PSOE y Podemos se instan a retomar el diálogo sin moverse de sus posiciones

Miguel Álvarez García

Ni me siento eufórico ni me siento indignado. Tampoco preocupado o espantado ante el abismo que se abre a nuestros pies. Tal vez si hubiera que buscar un término me inclinaría por el de indolente. Sí, así me siento.

Aunque no me preocupan mucho los acontecimientos que estamos viviendo si me da que pensar el sentir como creo sentir. Si yo tuviese treinta, cuarenta o cincuenta años andaría muy preocupado con esto pero ahora, sorprendentemente no.

Hablaba el otro día con mi amigo Millán sobre los años, la sabiduría, el conservadurismo de los mayores, de la prudencia, de la paciencia y del relativismo que no distancia, con la que se apreciaban algunas cosas. La edad no sé si nos vuelve sabios, conservadores, prudentes...supongo que a algunos los volverán de un modo y a otros, de otro. Pero de lo que no hay duda es que nos hace ser más escépticos. Y es algo que está ahí queramos o no, un escepticismo que nos aporta la experiencia, buena o mala, vivida.

Decían los filósofos y teólogos españoles antiguos, desde los Reyes Católicos hasta la llegada de los borbones en 1700, que España era el pueblo elegido por Dios. Yo lo dudo, porque pienso que no puede haber un dios tan cabrón. No hay que olvidar que España era entonces una perfecta simbiosis de monarquía, estado y religión. Ochocientos años de lucha contra el infiel habían marcado indeleblemente nuestra historia y creo yo, hasta nuestro modo de ser, incluso, en nuestros días.

Por supuesto, no creo yo que seamos el pueblo elegido por Dios, pero si estoy empezando a creer que algo hay. Si no hay un Dios que nos aboque a una cosa u otra, si puedo llegar a creer que hay unos diosecillos que nos llevan de un lado para otro desde tiempos inmemoriales.

País de caudillajes y adhesiones

Nuestro país es un país de graderío, huestes y lanzas, eso aún no lo hemos superado. Lo pensaba leyendo en las redes sociales, estas mismas de las que me voy alejando paulatinamente estos días.
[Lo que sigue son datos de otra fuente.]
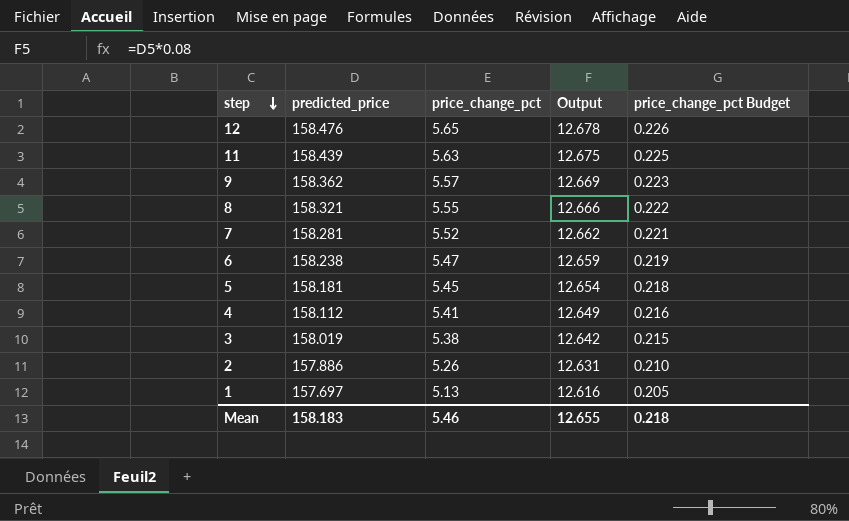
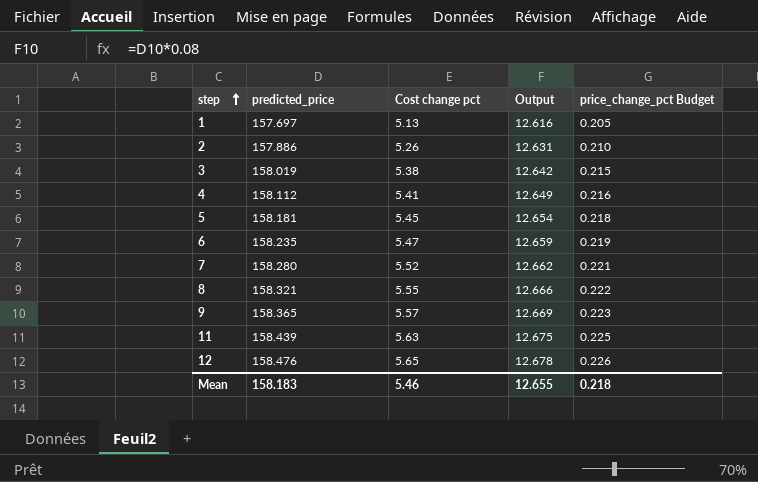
row order: step descending -> step ascending
column name: price_change_pct -> Cost change pct
6 | predicted_price: 158.238 -> 158.235
7 | predicted_price: 158.281 -> 158.280
9 | predicted_price: 158.362 -> 158.365

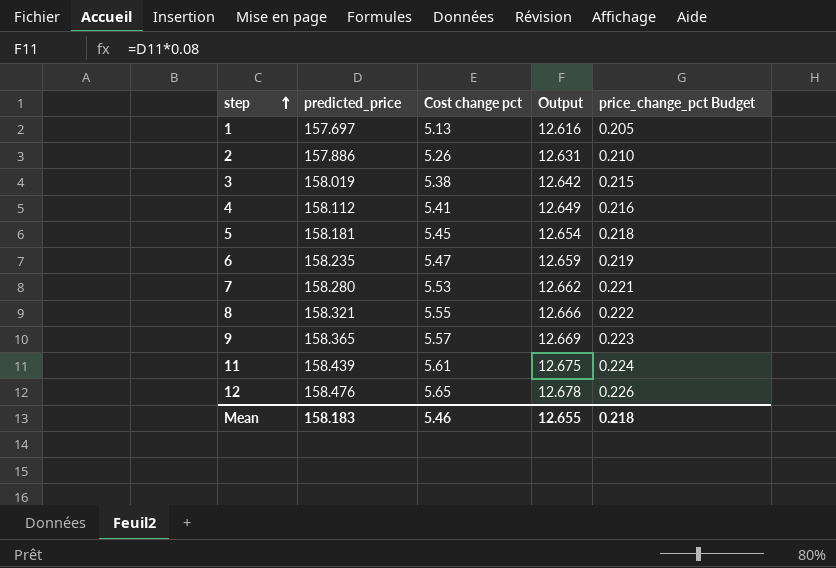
7 | Cost change pct: 5.52 -> 5.53
11 | Cost change pct: 5.63 -> 5.61
11 | price_change_pct Budget: 0.225 -> 0.224

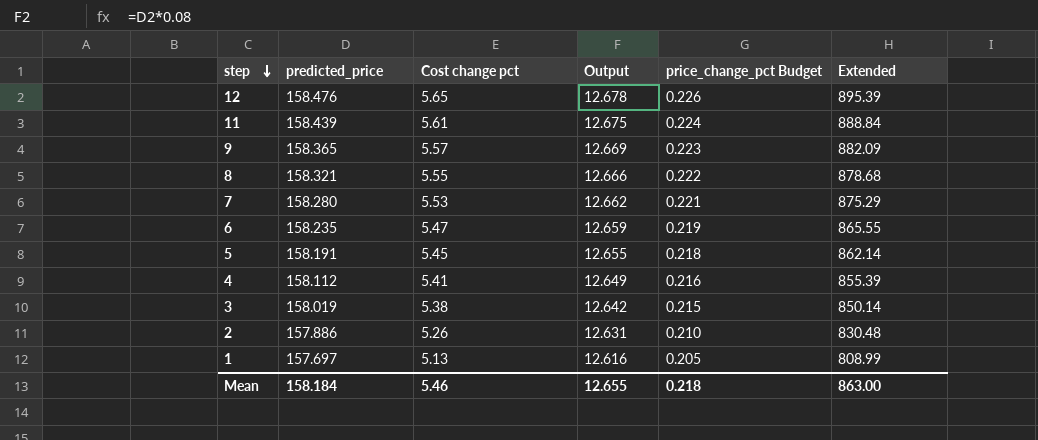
row order: step ascending -> step descending
column Extended | formula: none -> [predicted_price] * [Cost change pct]
5 | predicted_price: 158.181 -> 158.191
5 | Output: 12.654 -> 12.655
Mean | predicted_price: 158.183 -> 158.184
Entre banderas rojas, moradas y violetas, por ahí andan la mayoría de mis amigos, costaba diferenciar quién la tenía más larga, a las banderas me refiero. A lo dicho, de huestes, lanzas y cañas. Es un país de graderío de hinchada, de seguimiento cerril, de filas prietas, mires al bando que mires, de caudillaje y adhesiones. Y ahí radica nuestro principal mal, hay otro. Las anteojeras que muchos se ponen o nos ponemos solo permite ver el rabo del que delante va guiándote.

Decían los antiguos, vuelta a los antiguos, es lo que tiene el vivir estos últimos años perdido entre autores del pasado, que ningún príncipe gobernaría bien si no tenía Consejo y no se hacía acompañar en él de sabios. Y esto curiosamente era también compartido por un Hobbes, un Bodin y un Maquiavelo que como todos sabemos fueron los campeones del absolutismo político.

Me da la sensación, cuando veo lo que veo y oigo lo que oigo, que en este país ya no existen ni consejos ni consejeros. Otra explicación no hay. La soledad del líder en su absolutismo bien sea azul, naranja, morado o rojo es clamorosa y cualquiera que intente ver el fondo de sus ojos lo detectará inmediatamente.

Cabalgamos para nuestra desgracia a lomos de dos males; uno, la falta de consejo y consejeros que nos aboca a líderes políticos condenados a la más absoluta soledad en sus decisiones que no osan ser contradichas, lo decía el otro día Aitor Esteban: “… parece que no hay partidos, que solo existen dos personas…” y dos, ser un país de gregarios, de huestes, lanzas y cañas como el otro mal cumbre.

Ellos son así, porque nosotros somos así. Esa es nuestra peculiaridad, labrada a lo largo de siglos y siglos. Una vena de tradicionalismo vinculada a un perenne servilismo hacia el que dirige recorre nuestra existencia por muy de izquierda o anarquista que digamos. Nuestro ser nos exige mirar alrededor para localizar a aquél al que casi ciegamente debemos seguir y no hay institución, asociación, colectivo o plataforma que se vea libre de esa circunstancia.

¿Votaré por alguien? Por supuesto que votaré, no podría ser de otra forma, pero permítanme que no ponga en especial vela a nadie. Déjenme con mi sobredosis de escepticismo. En caso de poner velas las pondría a esos diosecillos domésticos, cuyos nombres no sé, que son los que rigen, de verdad, nuestra existencia como pueblo desde tiempo inmemorial. Les pediré que sean leves con nosotros pobres mortales y que lo sean a pesar de nuestros pecados como pueblo porque esos pecados siendo de los dos, pueblo y líderes, son más de ellos que de nosotros.